Is it just me, or is this a highly clever paragraph?
Brooks’s point, expressed better there than I will here, is that our culture’s emphasis on “being“ over “doing” prevents us from separating people’s actions from their destiny. At best, the idea that people belong to fixed, inescapable categories is merely the antithesis of the growth mindset; it saps motivation from our desire to try new things (why learn programming if I am not a “math person”?). At worst, as Brooks points out, “The illusion of a fixed nature gives us an excuse to repeat bad behavior,” because every mistake is like a movie trailer for the rest of your life. And like a TV commercial, the fixed mindset is an illusion with a slope (sorry): it inclines us toward the most automatic decision instead of assessing the alternatives on their merits.
I will not pretend to be a paragon of the growth mindset. I talk myself out of good ideas, such as learning how to actually cook, all the time. But if I could choose to have one impact on the world, it would be to motivate those around me to reject limiting beliefs and embrace challenge—even at the risk of failure. And if linking you again to this essay, which has a wonderful subplot about fatherhood, is the way to do it, then, OK.
Jekyll plugin to recommend related posts
I wrote my first plugin for the Jekyll static website builder: a tool that
recommends related posts
at the end of each page. It determines the similarity between post pairs using
a fairly unremarkable token-counting algorithm, so it’s fast enough to rerun on
every site build. You can configure the number of posts to recommend and a
parameter factor
which determines the algorithm’s sensitivity to rare vs.
common words.
I made a little demo of the plugin with a fake blog whose posts are the articles of the UN Universal Declaration of Human Rights. You can also see a demo on the current version of this site if you click the “read more” link below to go to this post’s individual page. I think it works pretty well!
Some things I tried recently
Kagi Search: It’s a paid search engine that promises to give better results than Google and friends.
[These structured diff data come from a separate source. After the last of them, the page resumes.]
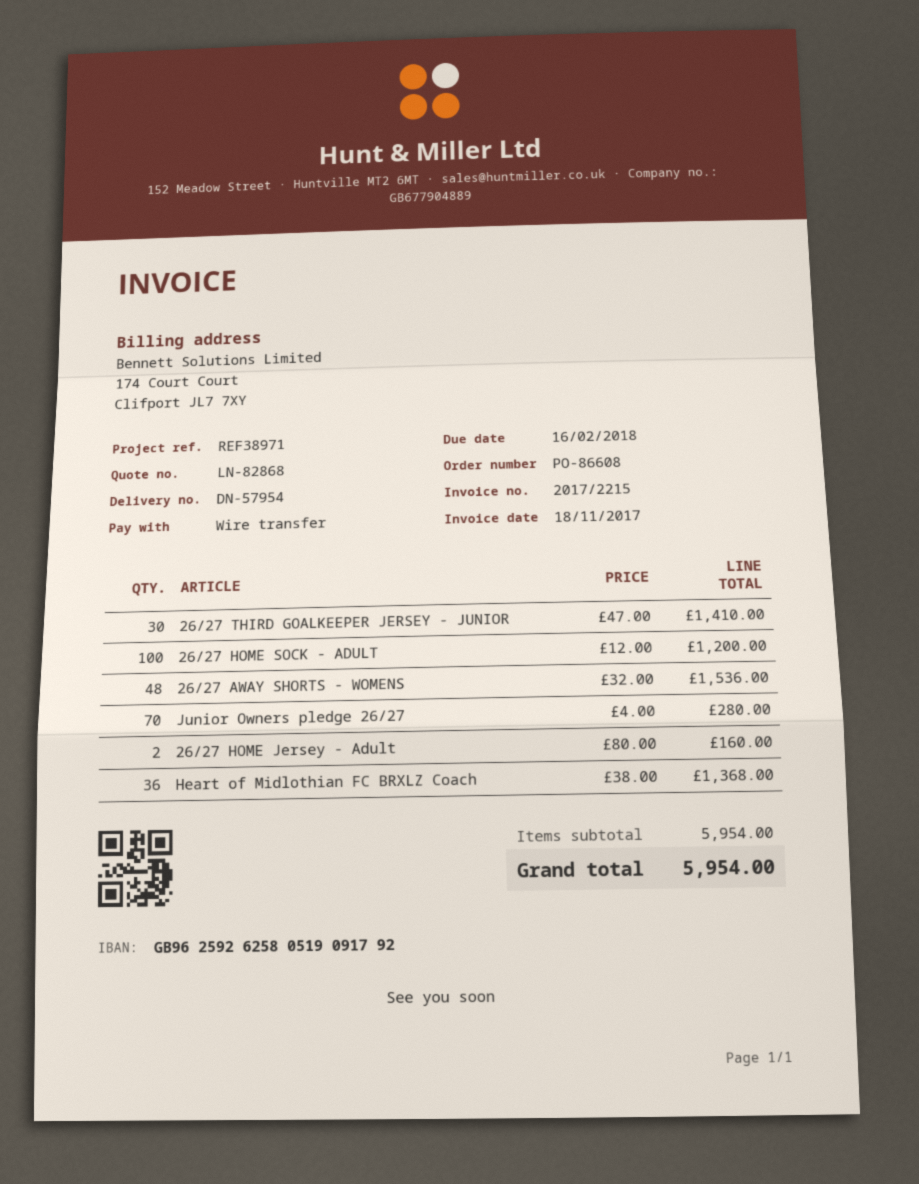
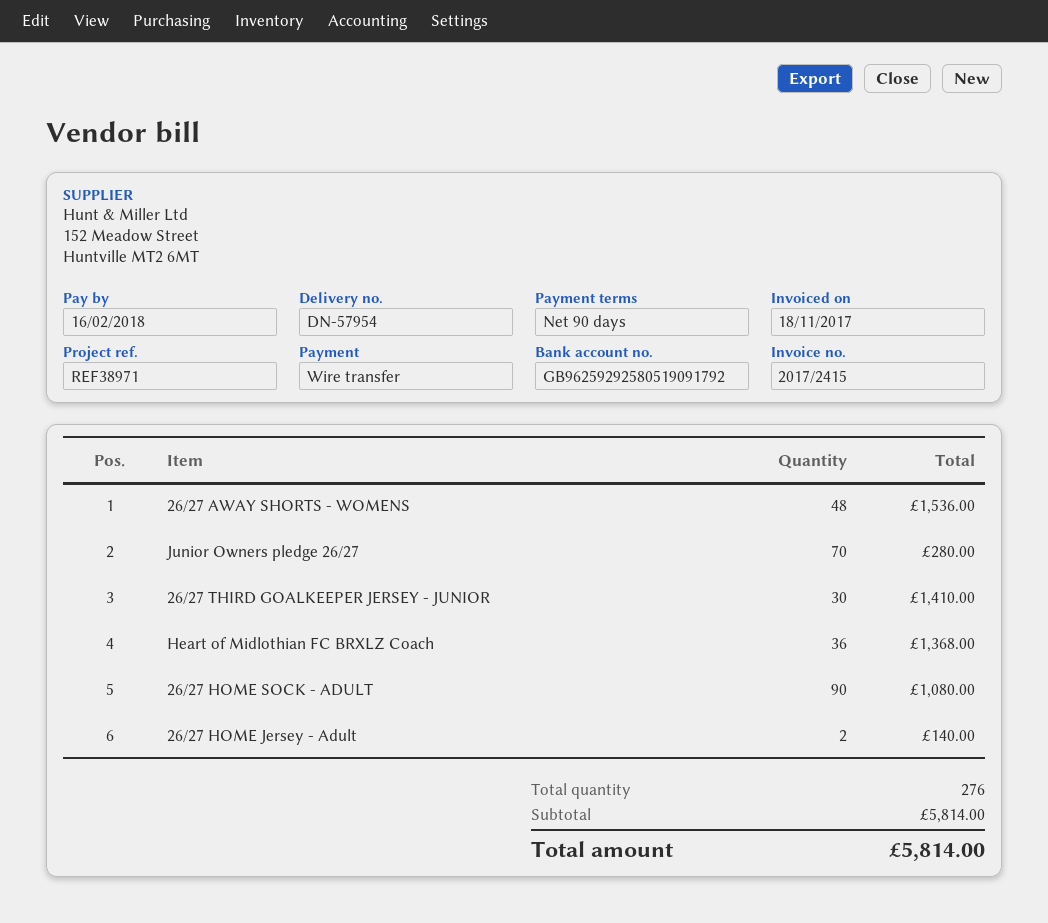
invoice number: 2017/2215 -> 2017/2415
bank account: GB96259262580519091792 -> GB96259292580519091792
26/27 HOME SOCK - ADULT: 100 for 1200.00 -> 90 for 1080.00
26/27 HOME Jersey - Adult: 2 for 160.00 -> 2 for 140.00
subtotal: 5954.00 -> 5814.00
total: 5954.00 -> 5814.00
Indeed, the search results are a little more relevant, especially when researching technical topics. I made great use of the ability to filter and promote entire domains. However, the pricing doesn’t work for me: $5/month gets you 300 searches, which isn’t enough (I burned through the free 100 searches in a week), and for unlimited searches, you have to pay $10 for a bundle deal that also includes AI stuff I don’t care about. Kagi wants to become an everything app (probably adding email soon), which a tough sell while claiming to be a privacy-focused company. (Same issue with Proton, by the way.)
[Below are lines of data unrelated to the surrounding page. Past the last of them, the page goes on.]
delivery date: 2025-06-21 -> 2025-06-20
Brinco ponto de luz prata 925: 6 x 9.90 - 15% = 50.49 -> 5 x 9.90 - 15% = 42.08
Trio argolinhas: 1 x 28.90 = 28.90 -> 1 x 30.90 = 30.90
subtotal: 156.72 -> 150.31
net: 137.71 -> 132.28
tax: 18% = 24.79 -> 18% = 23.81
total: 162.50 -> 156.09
Fender Studio: Fender, the guitar company, just kind of threw this over the fence in May. It’s a free (but not open source) digital audio workstation, so it competes with the likes of Ardour and GarageBand. But Fender Studio runs on Linux, and quite well at that. On my machine, it supports JACK with minimal configuration and achieves lower latency than Guitarix while doing a lot more. The vendored backing tracks are a bit cheesy but well engineered.
Proselint: It’s a prose … linter, i.e.
you feed it your draft blog post and it complains about vague wording and common
typography problems like curly vs. straight quotes. I like that Proselint uses
regex instead of an LLM, so there’s no
creative interference; it’s more
like an automated style guide than a chatty editor. But my homegrown
typography.py
script (I need to upload this to GitHub sometime) enforces a few
lesser irks, such as
en dashes in numerical ranges,
that Proselint lets be, so I’m still using both.